Poster Presentation Clinical Oncology Society of Australia Annual Scientific Meeting 2017

A decade of G-CSF prescribing during curative chemotherapy for early breast cancer: what trends are changing? (#180)

Zoe Loh 1 , Jim Siderov 2 , Belinda Yeo 1 3
  1. Department of Medical Oncology, Olivia Newton John Cancer Research & Wellness Centre, Austin Health, Melbourne, VIC, Australia
  2. Pharmacy Department, Austin Health, Melbourne, VIC, Australia
  3. Olivia Newton John Cancer Research Institute, Melbourne, VIC, Australia

The use of granulocyte colony stimulating factor (G-CSF) during polychemotherapy regimens has been increasing. International guidelines recommend primary prophylaxis when the risk of neutropenic complications exceeds 20% and as a result, G-CSF is often used outside of PBS reimbursement via various funding models. The aim of this audit was to evaluate the use of G-CSF over the past decade in a series of early breast cancer patients treated in an Australian tertiary hospital.

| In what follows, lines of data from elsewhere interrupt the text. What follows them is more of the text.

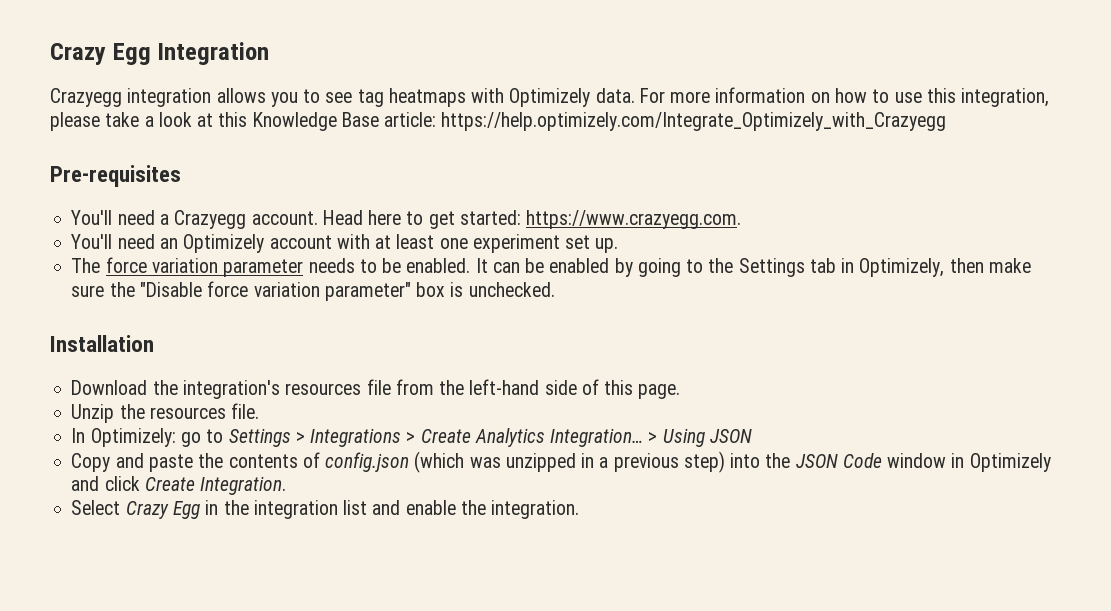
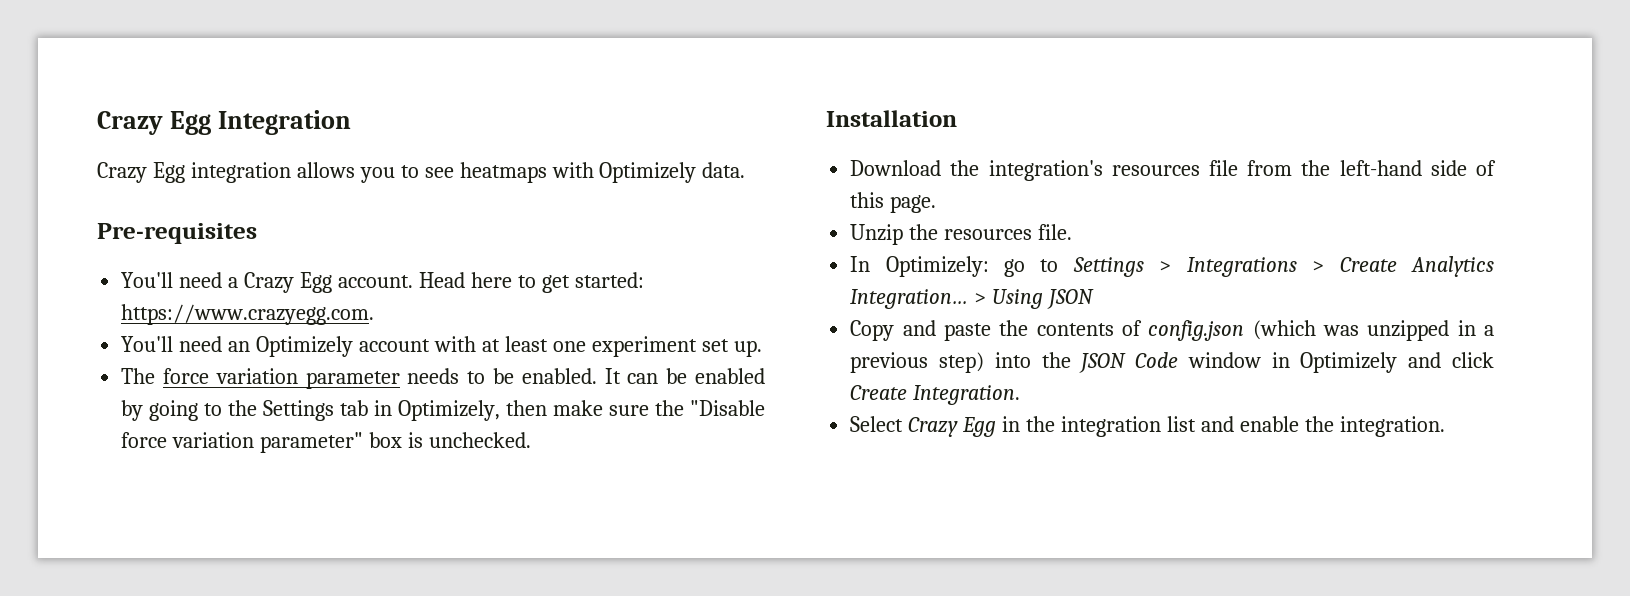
[50,88,122,107] Crazyegg -> [97,162,185,183] Crazy Egg
[357,89,384,107] tag -> (454, 172) none
[639,87,1050,107] [50,112,947,131] For more information on how to use this integration, please take a look at this Knowledge Base article: https://help.optimizely.com/Integrate_Optimizely_with_Crazyegg -> (746, 170) none
[174,210,247,229] Crazyegg -> [244,272,332,293] Crazy Egg

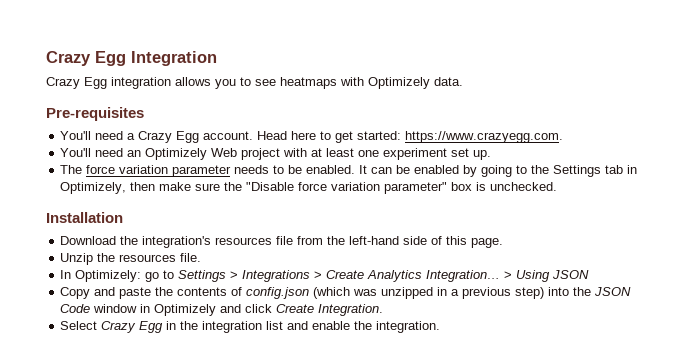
[358,339,430,352] account -> [211,148,281,160] Web project

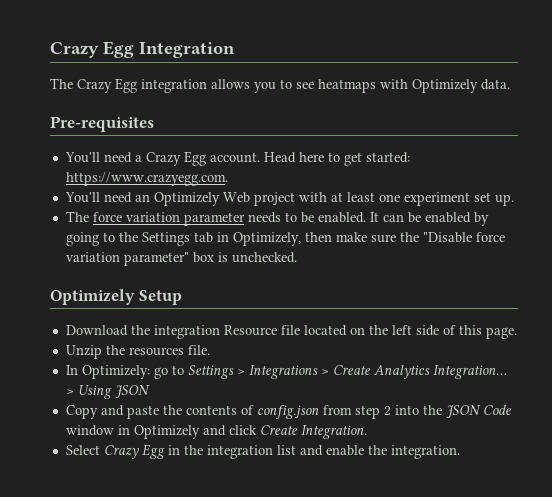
(217, 58) none -> [50,78,73,89] The
[46,212,123,223] Installation -> [50,289,182,305] Optimizely Setup
[142,236,400,248] integration's resources file from the left-hand -> [153,325,412,339] integration Resource file located on the left
[313,287,545,299] (which was unzipped in a previous step) -> [322,405,391,419] from step 2

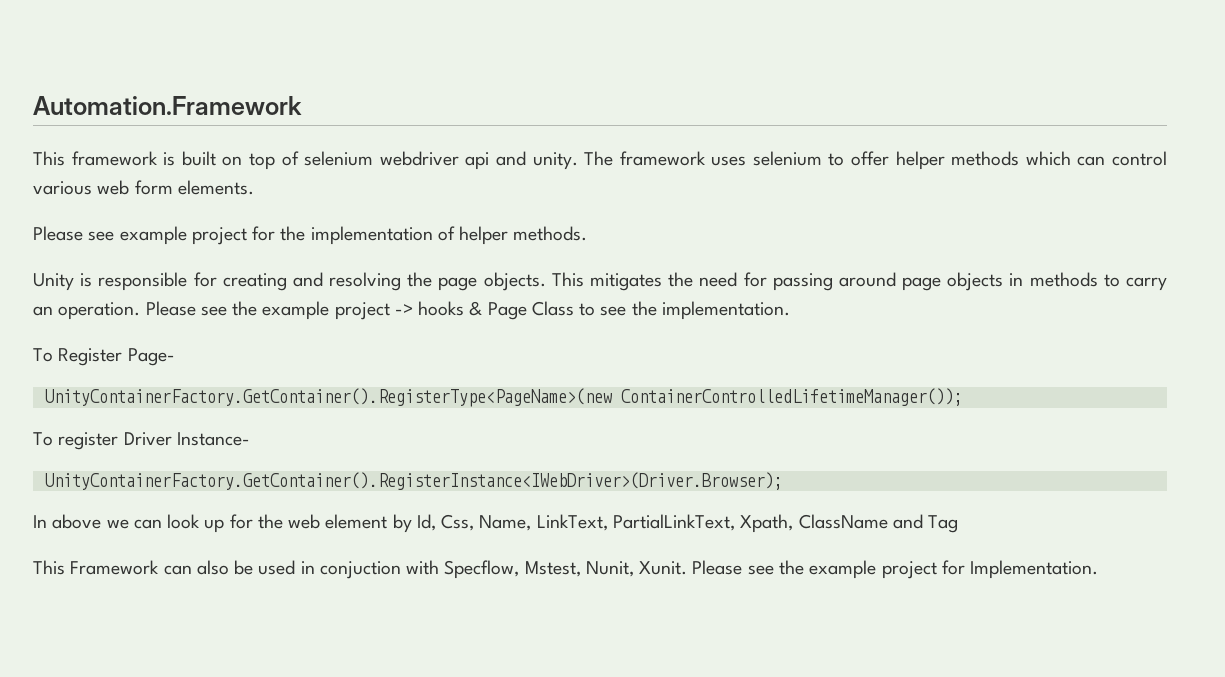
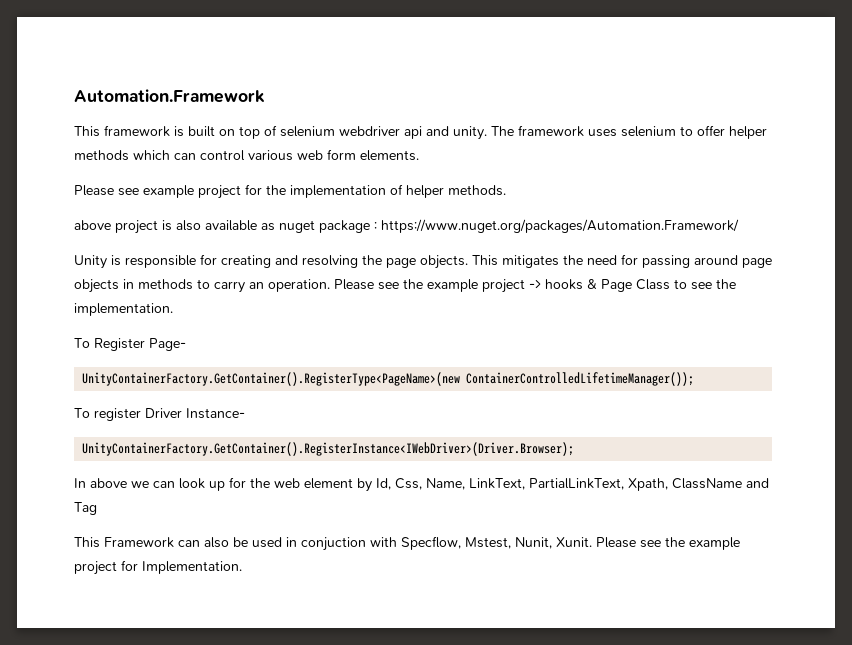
(588, 233) none -> [74,219,739,234] // above project is also available as nuget package : https://www.nuget.org/packages/Automation.Framework/

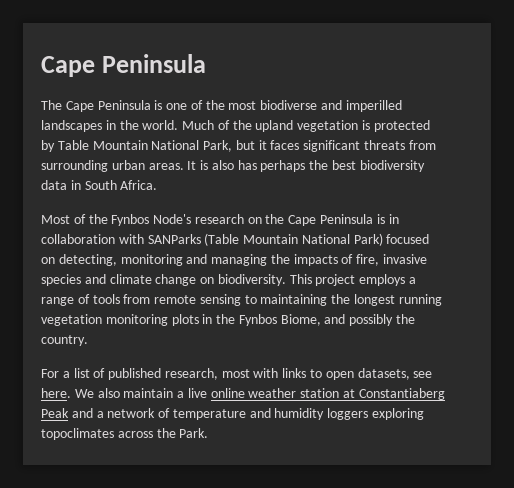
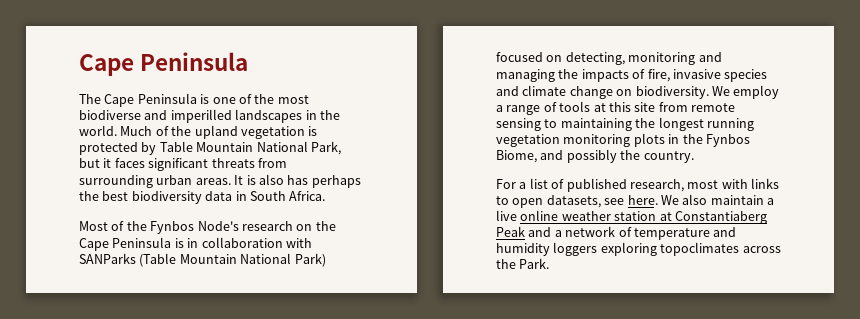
[289,274,406,286] This project employs -> [711,85,780,99] We employ
(120, 299) none -> [593,102,656,112] at this site

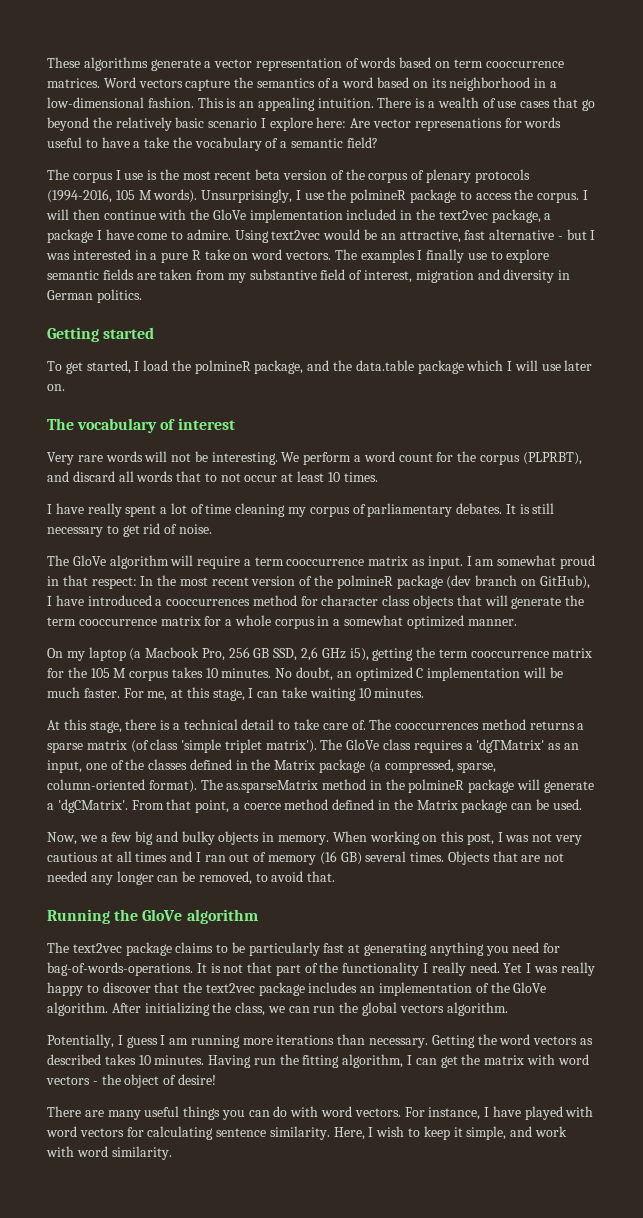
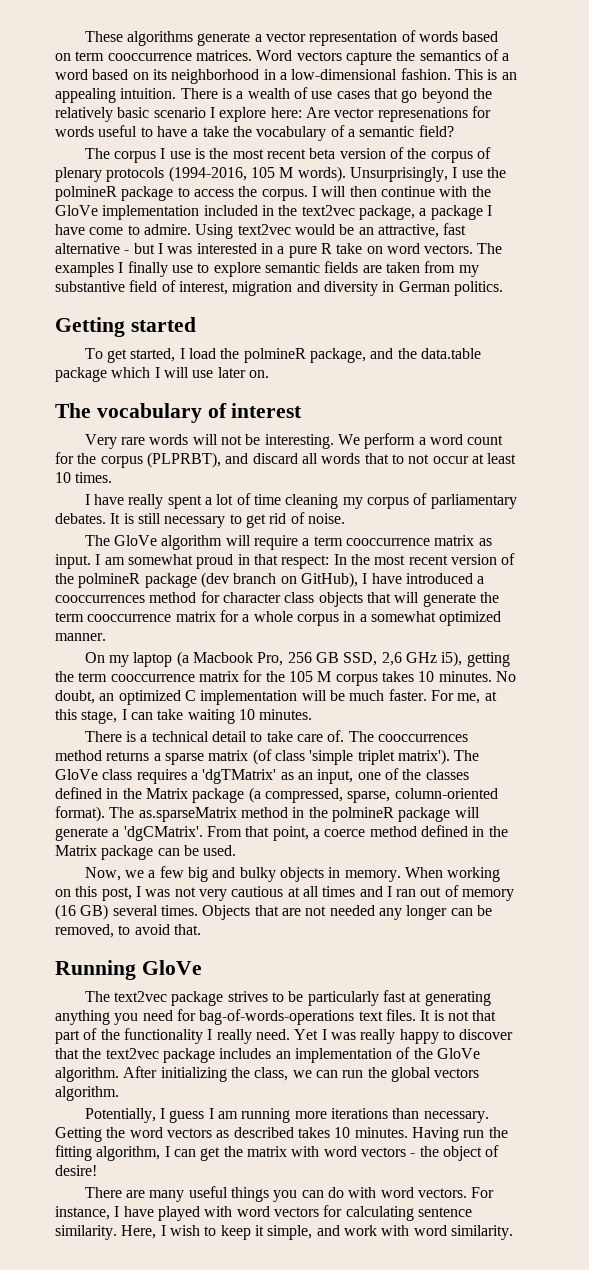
[47,719,157,733] At this stage, there -> [84,731,122,742] There
[114,909,258,924] the GloVe algorithm -> [141,960,202,975] GloVe
[175,942,214,953] claims -> [227,991,268,1002] strives
[47,962,193,976] bag-of-words-operations. -> [199,1009,416,1025] bag-of-words-operations text files.

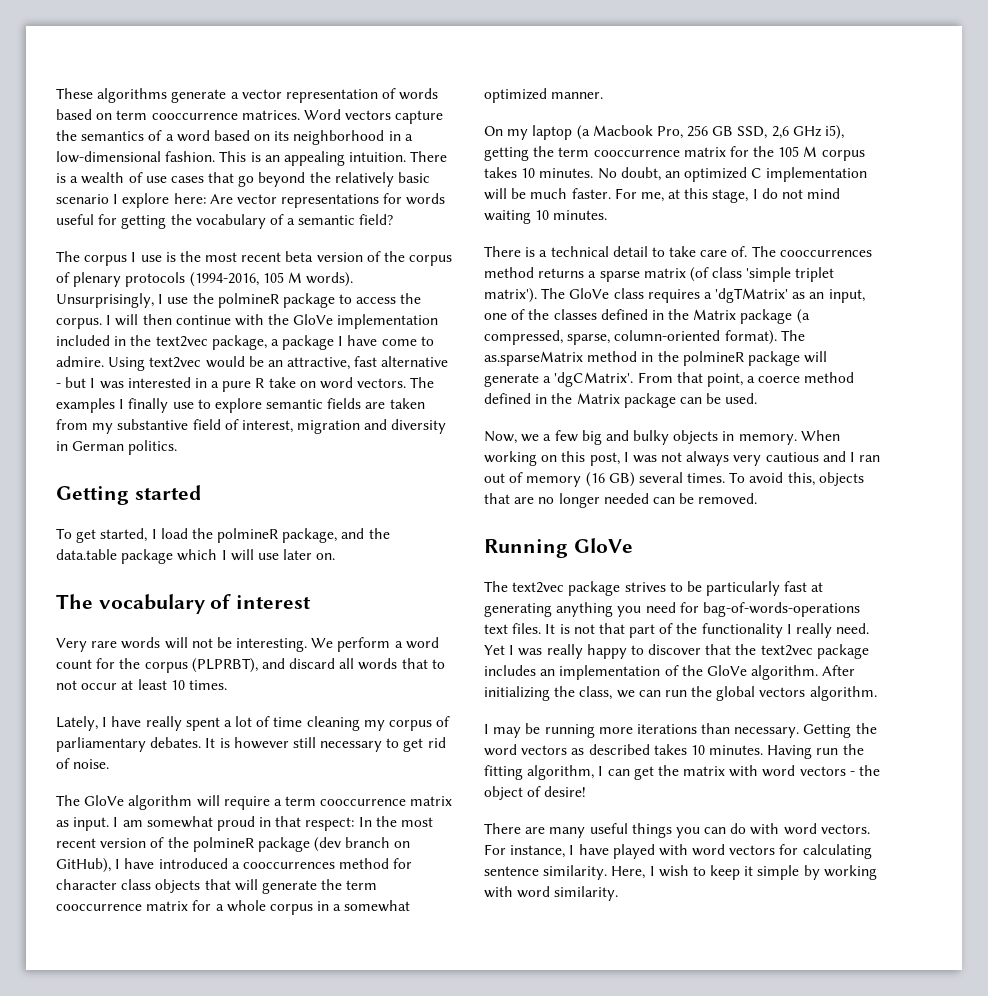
[377,107,468,122] represenations -> [281,194,380,208] representations
[140,126,229,137] to have a take -> [98,214,167,229] for getting
(113, 477) none -> [56,716,98,731] Lately,
(134, 518) none -> [233,737,289,749] however
[130,709,184,720] can take -> [761,188,841,199] do not mind
(196, 892) none -> [686,451,730,466] always
[287,886,356,897] at all times -> (819, 457) none
[202,905,492,920] [55,924,201,938] Objects that are not needed any longer can be removed, to avoid that. -> [729,472,864,486] [484,493,758,508] To avoid this, objects that are no longer needed can be removed.
[84,1108,238,1123] Potentially, I guess I am -> [484,723,541,738] I may be
[267,1225,377,1240] simple, and work -> [757,865,877,880] simple by working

We retrospectively identified patients receiving (neo)adjuvant chemotherapy for early breast cancer in two cohorts: “early” 2005-10 and “late” 2011-16 at Austin Health. Chemotherapy regimens, G-CSF use and schedule were compared along with rates of febrile neutropenia (FN) for the 2011-16 cohort.

Between 2005-2016, 655 patients received the following curative chemotherapy regimens: 103 (16%) anthracycline-based (FEC), 171 (26%) taxane-based (TC = 147; TcarboH = 34) and 371 (57%) combined regimens (FEC-D = 169; AC-T (+/-H) = 191); TAC = 11). A similar proportion of patients received PBS-qualifying primary prophylaxis (10% versus 9% respectively). There was a substantial increase in G-CSF use over time with 61% (all using pegfilgrastim) in the early compared with 90% (52% pegfilgrastim and 48% filgrastim) in the late cohort. Thirty patients who initially received filgrastim were subsequently changed to pegfilgrastim at a later cycle. Fifty-four (19%) early cohort patients received G-CSF from cycle 1 compared with 266 (73%) in the late cohort. Thirty-one (9%) patients had a febrile neutropenic event in the late cohort, 21 (69%) of whom were already receiving G-CSF. The rate of FN was stable year on year from 2011-16.

G-CSF use has increased substantially over the past decade despite no increase in the prescribing of our most myelosuppressive regimens. Increasing availability and fall in cost of short-acting preparations have diversified prescribing.